What is expected = For this exercise, reproduce the entries below exactly, but only from the line containing "Prada Saffiano Vernice" through the line containing "balance: 8072.64 -> 12217.40", both included.
===== Excerpted records
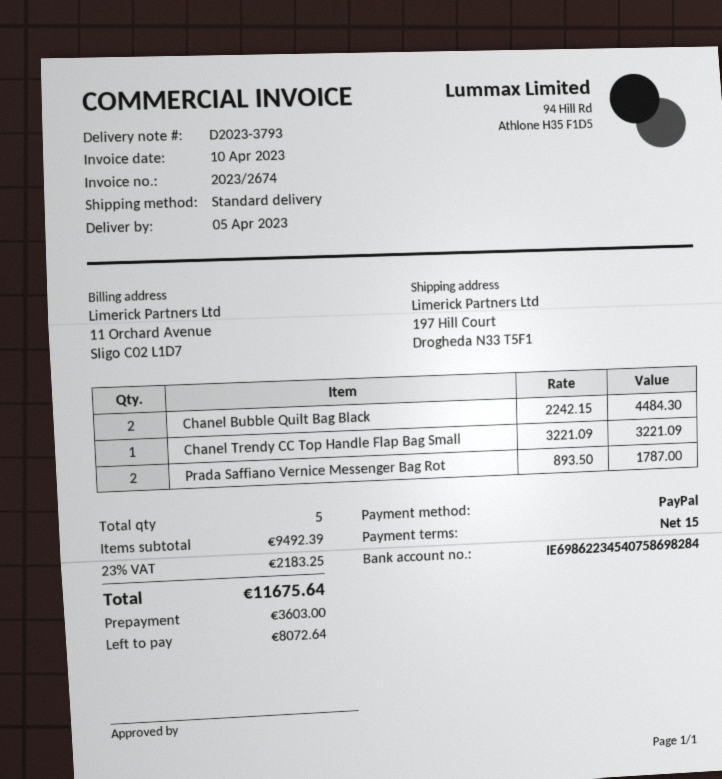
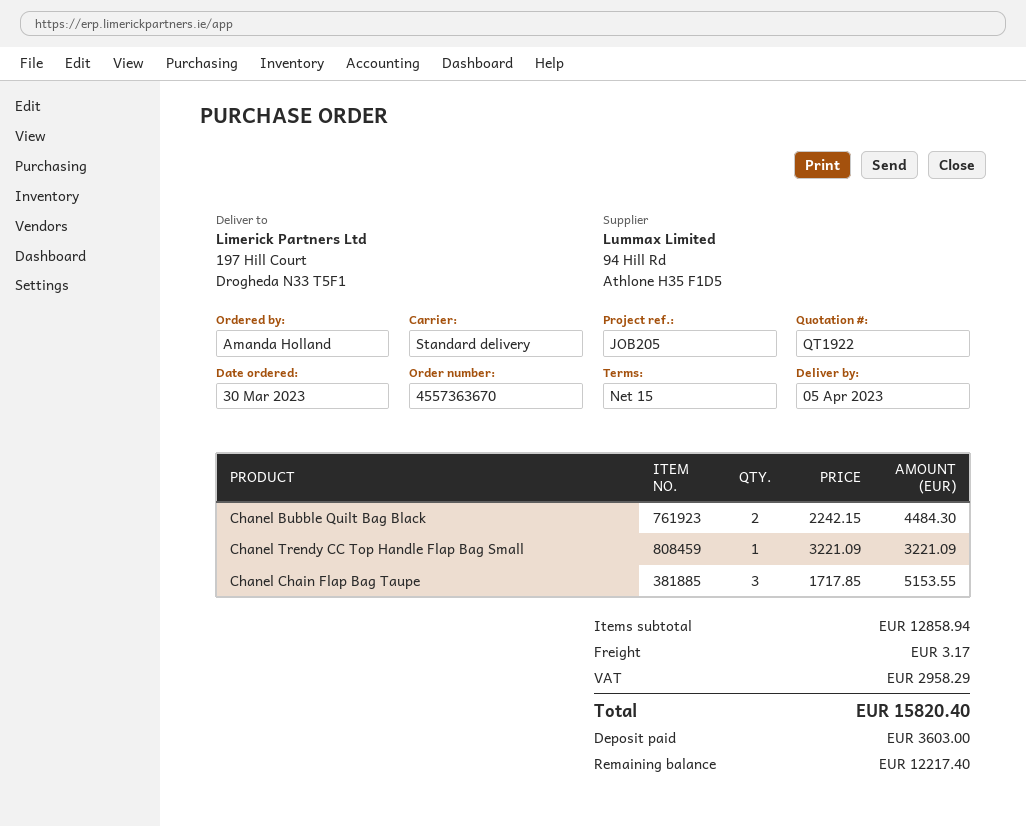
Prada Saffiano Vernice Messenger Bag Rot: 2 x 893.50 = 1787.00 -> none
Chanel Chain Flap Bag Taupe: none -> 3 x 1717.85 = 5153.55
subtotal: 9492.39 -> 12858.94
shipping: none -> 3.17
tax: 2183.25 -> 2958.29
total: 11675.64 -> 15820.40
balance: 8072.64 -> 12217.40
==========
===== Excerpted records
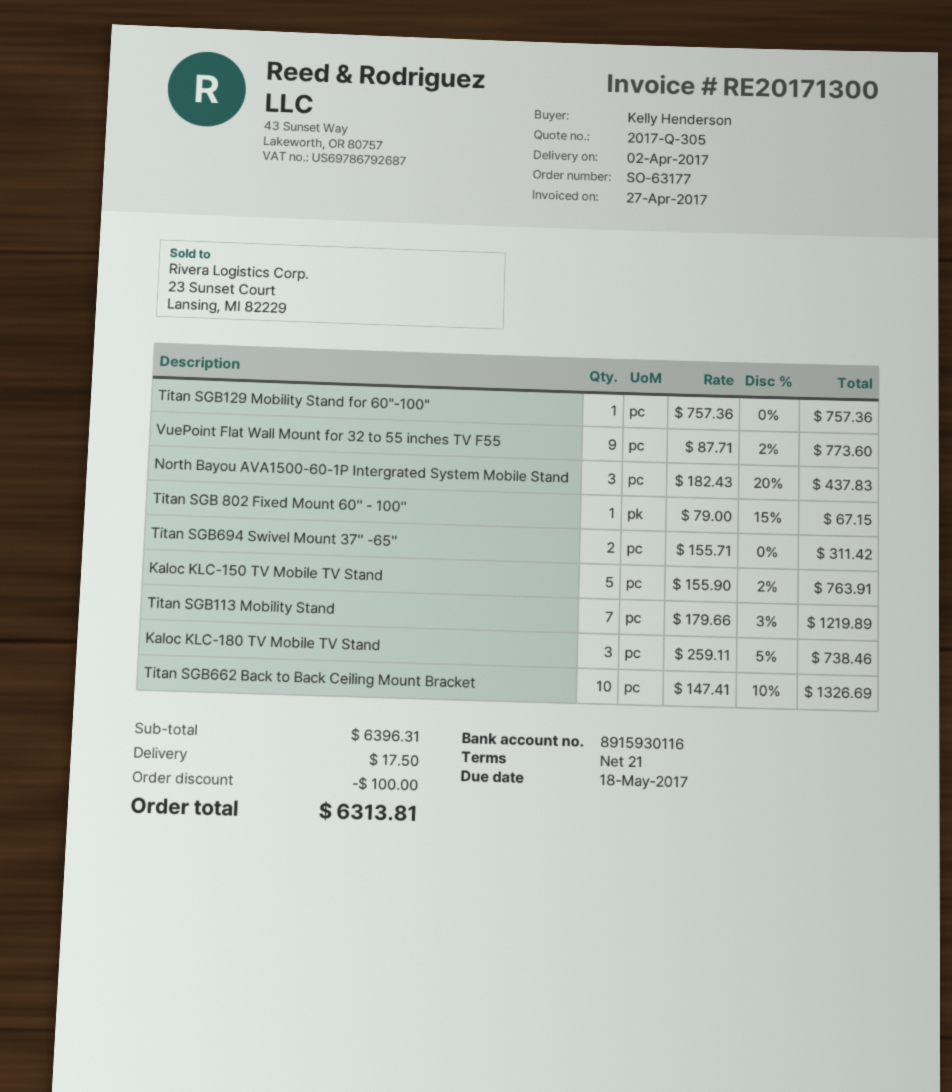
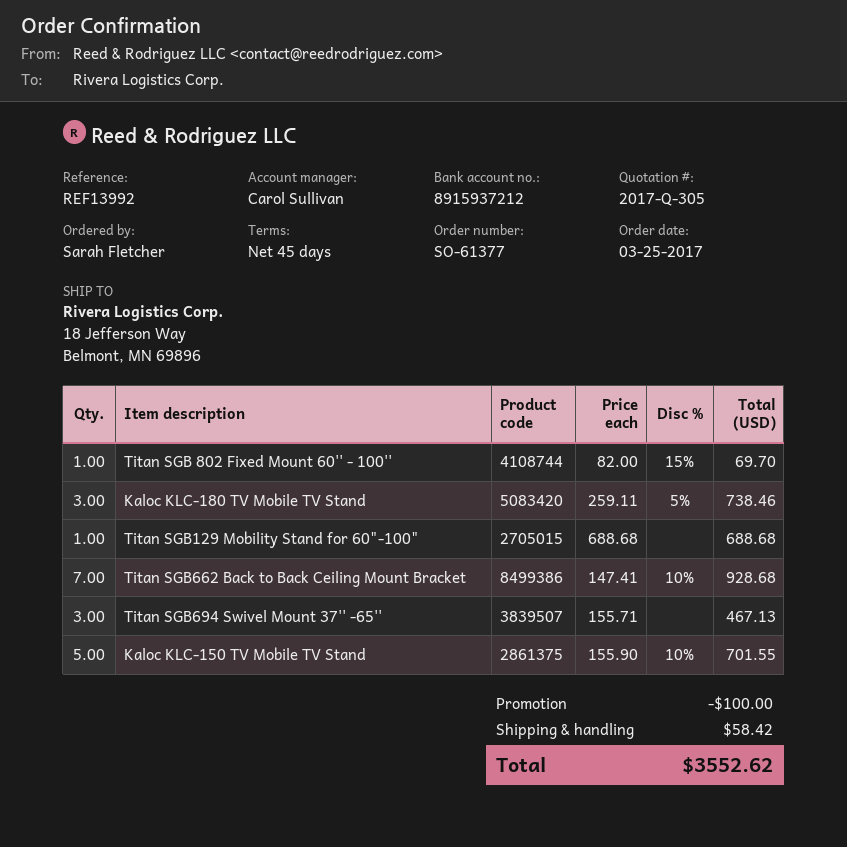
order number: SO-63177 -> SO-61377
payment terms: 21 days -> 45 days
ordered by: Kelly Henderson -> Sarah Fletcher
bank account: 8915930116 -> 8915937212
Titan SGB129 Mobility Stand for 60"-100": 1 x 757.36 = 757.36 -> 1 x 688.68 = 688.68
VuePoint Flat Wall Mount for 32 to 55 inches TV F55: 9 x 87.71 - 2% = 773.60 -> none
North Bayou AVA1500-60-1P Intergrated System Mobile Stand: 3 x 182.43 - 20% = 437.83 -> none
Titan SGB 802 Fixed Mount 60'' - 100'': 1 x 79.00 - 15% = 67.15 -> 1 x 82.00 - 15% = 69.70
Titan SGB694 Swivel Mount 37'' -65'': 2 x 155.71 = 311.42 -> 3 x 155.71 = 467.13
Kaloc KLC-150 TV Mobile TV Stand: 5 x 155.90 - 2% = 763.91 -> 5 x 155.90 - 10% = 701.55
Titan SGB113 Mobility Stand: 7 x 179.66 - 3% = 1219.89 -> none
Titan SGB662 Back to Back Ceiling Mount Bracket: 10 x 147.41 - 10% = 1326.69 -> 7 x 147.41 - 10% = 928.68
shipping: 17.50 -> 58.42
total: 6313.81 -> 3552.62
==========
Solution below =
Prada Saffiano Vernice Messenger Bag Rot: 2 x 893.50 = 1787.00 -> none
Chanel Chain Flap Bag Taupe: none -> 3 x 1717.85 = 5153.55
subtotal: 9492.39 -> 12858.94
shipping: none -> 3.17
tax: 2183.25 -> 2958.29
total: 11675.64 -> 15820.40
balance: 8072.64 -> 12217.40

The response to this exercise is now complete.